> EXERCISE REQUIREMENTS:
Please restate every record below word for word.

> DATA FOR REVIEW:
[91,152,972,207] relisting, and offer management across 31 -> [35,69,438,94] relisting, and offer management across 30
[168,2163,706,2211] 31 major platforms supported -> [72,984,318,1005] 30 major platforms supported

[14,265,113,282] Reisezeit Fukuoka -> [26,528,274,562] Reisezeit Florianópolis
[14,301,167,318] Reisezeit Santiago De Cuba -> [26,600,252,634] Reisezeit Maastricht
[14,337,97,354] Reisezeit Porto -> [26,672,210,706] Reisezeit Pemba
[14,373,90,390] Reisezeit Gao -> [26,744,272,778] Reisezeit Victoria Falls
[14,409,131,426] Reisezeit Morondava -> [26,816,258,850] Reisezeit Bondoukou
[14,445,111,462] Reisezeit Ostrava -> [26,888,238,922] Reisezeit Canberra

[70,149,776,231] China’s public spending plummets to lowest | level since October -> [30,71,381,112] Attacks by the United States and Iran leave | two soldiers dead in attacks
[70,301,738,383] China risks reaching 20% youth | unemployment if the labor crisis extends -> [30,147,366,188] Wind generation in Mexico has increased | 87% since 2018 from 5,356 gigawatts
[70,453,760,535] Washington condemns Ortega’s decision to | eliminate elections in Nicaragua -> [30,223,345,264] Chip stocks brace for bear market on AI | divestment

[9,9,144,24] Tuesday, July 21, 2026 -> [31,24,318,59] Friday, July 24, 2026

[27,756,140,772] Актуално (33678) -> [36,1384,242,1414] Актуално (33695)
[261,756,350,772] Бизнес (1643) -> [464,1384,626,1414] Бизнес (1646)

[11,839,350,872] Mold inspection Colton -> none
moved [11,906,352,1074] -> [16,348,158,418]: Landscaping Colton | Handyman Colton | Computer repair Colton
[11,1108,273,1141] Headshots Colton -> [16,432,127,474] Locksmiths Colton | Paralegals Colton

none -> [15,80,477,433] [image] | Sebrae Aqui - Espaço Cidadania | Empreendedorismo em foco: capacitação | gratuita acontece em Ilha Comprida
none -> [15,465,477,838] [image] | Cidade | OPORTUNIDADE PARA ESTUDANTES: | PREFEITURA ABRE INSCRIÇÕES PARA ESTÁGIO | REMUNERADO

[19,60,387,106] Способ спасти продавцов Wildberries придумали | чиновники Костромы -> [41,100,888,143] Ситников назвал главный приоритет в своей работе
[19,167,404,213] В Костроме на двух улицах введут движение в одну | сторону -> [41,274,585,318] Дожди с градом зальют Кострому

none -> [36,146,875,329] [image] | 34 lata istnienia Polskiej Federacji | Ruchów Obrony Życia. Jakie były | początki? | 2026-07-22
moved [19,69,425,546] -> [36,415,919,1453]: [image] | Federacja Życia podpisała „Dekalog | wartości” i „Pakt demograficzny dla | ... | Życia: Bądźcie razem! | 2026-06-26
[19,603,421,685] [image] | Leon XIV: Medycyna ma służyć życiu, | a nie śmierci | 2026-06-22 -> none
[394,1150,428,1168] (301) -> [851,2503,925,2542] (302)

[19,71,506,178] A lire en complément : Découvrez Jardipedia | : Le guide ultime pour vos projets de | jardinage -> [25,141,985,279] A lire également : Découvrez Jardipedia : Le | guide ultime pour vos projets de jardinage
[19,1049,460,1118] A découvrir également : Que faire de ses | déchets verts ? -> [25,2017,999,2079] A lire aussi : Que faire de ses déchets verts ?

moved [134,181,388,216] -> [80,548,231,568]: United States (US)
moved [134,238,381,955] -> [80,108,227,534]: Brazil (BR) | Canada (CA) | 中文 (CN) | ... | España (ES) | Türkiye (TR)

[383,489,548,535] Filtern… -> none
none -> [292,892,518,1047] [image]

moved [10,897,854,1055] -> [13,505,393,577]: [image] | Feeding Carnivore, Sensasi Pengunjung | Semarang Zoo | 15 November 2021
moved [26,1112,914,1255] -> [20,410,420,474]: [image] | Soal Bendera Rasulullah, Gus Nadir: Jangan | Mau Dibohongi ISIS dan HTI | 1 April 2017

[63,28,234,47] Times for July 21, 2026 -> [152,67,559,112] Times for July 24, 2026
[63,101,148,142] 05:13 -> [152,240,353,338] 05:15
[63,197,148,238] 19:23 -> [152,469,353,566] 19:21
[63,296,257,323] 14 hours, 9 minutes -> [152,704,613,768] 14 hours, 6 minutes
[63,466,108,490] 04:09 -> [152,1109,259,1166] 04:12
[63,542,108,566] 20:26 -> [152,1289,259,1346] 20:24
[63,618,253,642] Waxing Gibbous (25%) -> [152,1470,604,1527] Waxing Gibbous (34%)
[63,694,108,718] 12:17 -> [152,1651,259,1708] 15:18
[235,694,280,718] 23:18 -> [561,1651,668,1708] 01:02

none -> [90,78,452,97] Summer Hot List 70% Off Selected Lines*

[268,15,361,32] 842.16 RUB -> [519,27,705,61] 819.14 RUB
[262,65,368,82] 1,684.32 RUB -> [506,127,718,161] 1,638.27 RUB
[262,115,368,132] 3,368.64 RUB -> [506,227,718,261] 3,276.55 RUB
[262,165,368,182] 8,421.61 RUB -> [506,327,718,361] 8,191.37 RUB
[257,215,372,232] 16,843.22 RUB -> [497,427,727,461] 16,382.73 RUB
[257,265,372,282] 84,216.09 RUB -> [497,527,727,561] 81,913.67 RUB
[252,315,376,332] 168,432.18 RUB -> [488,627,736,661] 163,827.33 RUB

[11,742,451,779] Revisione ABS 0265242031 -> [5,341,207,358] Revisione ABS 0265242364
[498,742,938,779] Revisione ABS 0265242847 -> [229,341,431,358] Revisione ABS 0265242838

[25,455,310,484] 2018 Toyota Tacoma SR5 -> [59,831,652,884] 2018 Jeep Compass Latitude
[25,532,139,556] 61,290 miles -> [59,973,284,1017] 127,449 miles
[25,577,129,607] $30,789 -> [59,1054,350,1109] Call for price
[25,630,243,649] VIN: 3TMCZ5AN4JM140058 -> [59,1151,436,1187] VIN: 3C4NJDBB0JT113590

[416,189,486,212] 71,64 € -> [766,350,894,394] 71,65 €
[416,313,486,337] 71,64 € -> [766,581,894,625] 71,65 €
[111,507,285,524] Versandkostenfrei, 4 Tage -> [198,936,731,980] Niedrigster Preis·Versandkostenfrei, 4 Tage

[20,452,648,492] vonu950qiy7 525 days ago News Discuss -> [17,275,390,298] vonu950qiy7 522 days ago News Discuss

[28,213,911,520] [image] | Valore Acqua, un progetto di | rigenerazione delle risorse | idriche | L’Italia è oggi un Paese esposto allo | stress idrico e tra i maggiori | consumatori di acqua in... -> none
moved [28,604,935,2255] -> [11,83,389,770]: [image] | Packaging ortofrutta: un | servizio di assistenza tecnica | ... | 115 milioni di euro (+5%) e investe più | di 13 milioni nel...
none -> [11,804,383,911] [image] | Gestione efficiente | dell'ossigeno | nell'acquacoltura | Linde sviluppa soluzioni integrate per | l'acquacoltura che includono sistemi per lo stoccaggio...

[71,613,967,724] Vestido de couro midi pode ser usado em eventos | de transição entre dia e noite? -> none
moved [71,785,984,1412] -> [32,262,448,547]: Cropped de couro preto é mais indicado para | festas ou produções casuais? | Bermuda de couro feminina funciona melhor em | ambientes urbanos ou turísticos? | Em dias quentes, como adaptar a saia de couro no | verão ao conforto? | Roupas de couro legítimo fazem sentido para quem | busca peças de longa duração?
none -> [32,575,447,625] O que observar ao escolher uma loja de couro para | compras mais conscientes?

> RESULT FOR THIS EXERCISE:
[91,152,972,207] relisting, and offer management across 31 -> [35,69,438,94] relisting, and offer management across 30
[168,2163,706,2211] 31 major platforms supported -> [72,984,318,1005] 30 major platforms supported

[14,265,113,282] Reisezeit Fukuoka -> [26,528,274,562] Reisezeit Florianópolis
[14,301,167,318] Reisezeit Santiago De Cuba -> [26,600,252,634] Reisezeit Maastricht
[14,337,97,354] Reisezeit Porto -> [26,672,210,706] Reisezeit Pemba
[14,373,90,390] Reisezeit Gao -> [26,744,272,778] Reisezeit Victoria Falls
[14,409,131,426] Reisezeit Morondava -> [26,816,258,850] Reisezeit Bondoukou
[14,445,111,462] Reisezeit Ostrava -> [26,888,238,922] Reisezeit Canberra

[70,149,776,231] China’s public spending plummets to lowest | level since October -> [30,71,381,112] Attacks by the United States and Iran leave | two soldiers dead in attacks
[70,301,738,383] China risks reaching 20% youth | unemployment if the labor crisis extends -> [30,147,366,188] Wind generation in Mexico has increased | 87% since 2018 from 5,356 gigawatts
[70,453,760,535] Washington condemns Ortega’s decision to | eliminate elections in Nicaragua -> [30,223,345,264] Chip stocks brace for bear market on AI | divestment

[9,9,144,24] Tuesday, July 21, 2026 -> [31,24,318,59] Friday, July 24, 2026

[27,756,140,772] Актуално (33678) -> [36,1384,242,1414] Актуално (33695)
[261,756,350,772] Бизнес (1643) -> [464,1384,626,1414] Бизнес (1646)

[11,839,350,872] Mold inspection Colton -> none
moved [11,906,352,1074] -> [16,348,158,418]: Landscaping Colton | Handyman Colton | Computer repair Colton
[11,1108,273,1141] Headshots Colton -> [16,432,127,474] Locksmiths Colton | Paralegals Colton

none -> [15,80,477,433] [image] | Sebrae Aqui - Espaço Cidadania | Empreendedorismo em foco: capacitação | gratuita acontece em Ilha Comprida
none -> [15,465,477,838] [image] | Cidade | OPORTUNIDADE PARA ESTUDANTES: | PREFEITURA ABRE INSCRIÇÕES PARA ESTÁGIO | REMUNERADO

[19,60,387,106] Способ спасти продавцов Wildberries придумали | чиновники Костромы -> [41,100,888,143] Ситников назвал главный приоритет в своей работе
[19,167,404,213] В Костроме на двух улицах введут движение в одну | сторону -> [41,274,585,318] Дожди с градом зальют Кострому

none -> [36,146,875,329] [image] | 34 lata istnienia Polskiej Federacji | Ruchów Obrony Życia. Jakie były | początki? | 2026-07-22
moved [19,69,425,546] -> [36,415,919,1453]: [image] | Federacja Życia podpisała „Dekalog | wartości” i „Pakt demograficzny dla | ... | Życia: Bądźcie razem! | 2026-06-26
[19,603,421,685] [image] | Leon XIV: Medycyna ma służyć życiu, | a nie śmierci | 2026-06-22 -> none
[394,1150,428,1168] (301) -> [851,2503,925,2542] (302)

[19,71,506,178] A lire en complément : Découvrez Jardipedia | : Le guide ultime pour vos projets de | jardinage -> [25,141,985,279] A lire également : Découvrez Jardipedia : Le | guide ultime pour vos projets de jardinage
[19,1049,460,1118] A découvrir également : Que faire de ses | déchets verts ? -> [25,2017,999,2079] A lire aussi : Que faire de ses déchets verts ?

moved [134,181,388,216] -> [80,548,231,568]: United States (US)
moved [134,238,381,955] -> [80,108,227,534]: Brazil (BR) | Canada (CA) | 中文 (CN) | ... | España (ES) | Türkiye (TR)

[383,489,548,535] Filtern… -> none
none -> [292,892,518,1047] [image]

moved [10,897,854,1055] -> [13,505,393,577]: [image] | Feeding Carnivore, Sensasi Pengunjung | Semarang Zoo | 15 November 2021
moved [26,1112,914,1255] -> [20,410,420,474]: [image] | Soal Bendera Rasulullah, Gus Nadir: Jangan | Mau Dibohongi ISIS dan HTI | 1 April 2017

[63,28,234,47] Times for July 21, 2026 -> [152,67,559,112] Times for July 24, 2026
[63,101,148,142] 05:13 -> [152,240,353,338] 05:15
[63,197,148,238] 19:23 -> [152,469,353,566] 19:21
[63,296,257,323] 14 hours, 9 minutes -> [152,704,613,768] 14 hours, 6 minutes
[63,466,108,490] 04:09 -> [152,1109,259,1166] 04:12
[63,542,108,566] 20:26 -> [152,1289,259,1346] 20:24
[63,618,253,642] Waxing Gibbous (25%) -> [152,1470,604,1527] Waxing Gibbous (34%)
[63,694,108,718] 12:17 -> [152,1651,259,1708] 15:18
[235,694,280,718] 23:18 -> [561,1651,668,1708] 01:02

none -> [90,78,452,97] Summer Hot List 70% Off Selected Lines*

[268,15,361,32] 842.16 RUB -> [519,27,705,61] 819.14 RUB
[262,65,368,82] 1,684.32 RUB -> [506,127,718,161] 1,638.27 RUB
[262,115,368,132] 3,368.64 RUB -> [506,227,718,261] 3,276.55 RUB
[262,165,368,182] 8,421.61 RUB -> [506,327,718,361] 8,191.37 RUB
[257,215,372,232] 16,843.22 RUB -> [497,427,727,461] 16,382.73 RUB
[257,265,372,282] 84,216.09 RUB -> [497,527,727,561] 81,913.67 RUB
[252,315,376,332] 168,432.18 RUB -> [488,627,736,661] 163,827.33 RUB

[11,742,451,779] Revisione ABS 0265242031 -> [5,341,207,358] Revisione ABS 0265242364
[498,742,938,779] Revisione ABS 0265242847 -> [229,341,431,358] Revisione ABS 0265242838

[25,455,310,484] 2018 Toyota Tacoma SR5 -> [59,831,652,884] 2018 Jeep Compass Latitude
[25,532,139,556] 61,290 miles -> [59,973,284,1017] 127,449 miles
[25,577,129,607] $30,789 -> [59,1054,350,1109] Call for price
[25,630,243,649] VIN: 3TMCZ5AN4JM140058 -> [59,1151,436,1187] VIN: 3C4NJDBB0JT113590

[416,189,486,212] 71,64 € -> [766,350,894,394] 71,65 €
[416,313,486,337] 71,64 € -> [766,581,894,625] 71,65 €
[111,507,285,524] Versandkostenfrei, 4 Tage -> [198,936,731,980] Niedrigster Preis·Versandkostenfrei, 4 Tage

[20,452,648,492] vonu950qiy7 525 days ago News Discuss -> [17,275,390,298] vonu950qiy7 522 days ago News Discuss

[28,213,911,520] [image] | Valore Acqua, un progetto di | rigenerazione delle risorse | idriche | L’Italia è oggi un Paese esposto allo | stress idrico e tra i maggiori | consumatori di acqua in... -> none
moved [28,604,935,2255] -> [11,83,389,770]: [image] | Packaging ortofrutta: un | servizio di assistenza tecnica | ... | 115 milioni di euro (+5%) e investe più | di 13 milioni nel...
none -> [11,804,383,911] [image] | Gestione efficiente | dell'ossigeno | nell'acquacoltura | Linde sviluppa soluzioni integrate per | l'acquacoltura che includono sistemi per lo stoccaggio...

[71,613,967,724] Vestido de couro midi pode ser usado em eventos | de transição entre dia e noite? -> none
moved [71,785,984,1412] -> [32,262,448,547]: Cropped de couro preto é mais indicado para | festas ou produções casuais? | Bermuda de couro feminina funciona melhor em | ambientes urbanos ou turísticos? | Em dias quentes, como adaptar a saia de couro no | verão ao conforto? | Roupas de couro legítimo fazem sentido para quem | busca peças de longa duração?
none -> [32,575,447,625] O que observar ao escolher uma loja de couro para | compras mais conscientes?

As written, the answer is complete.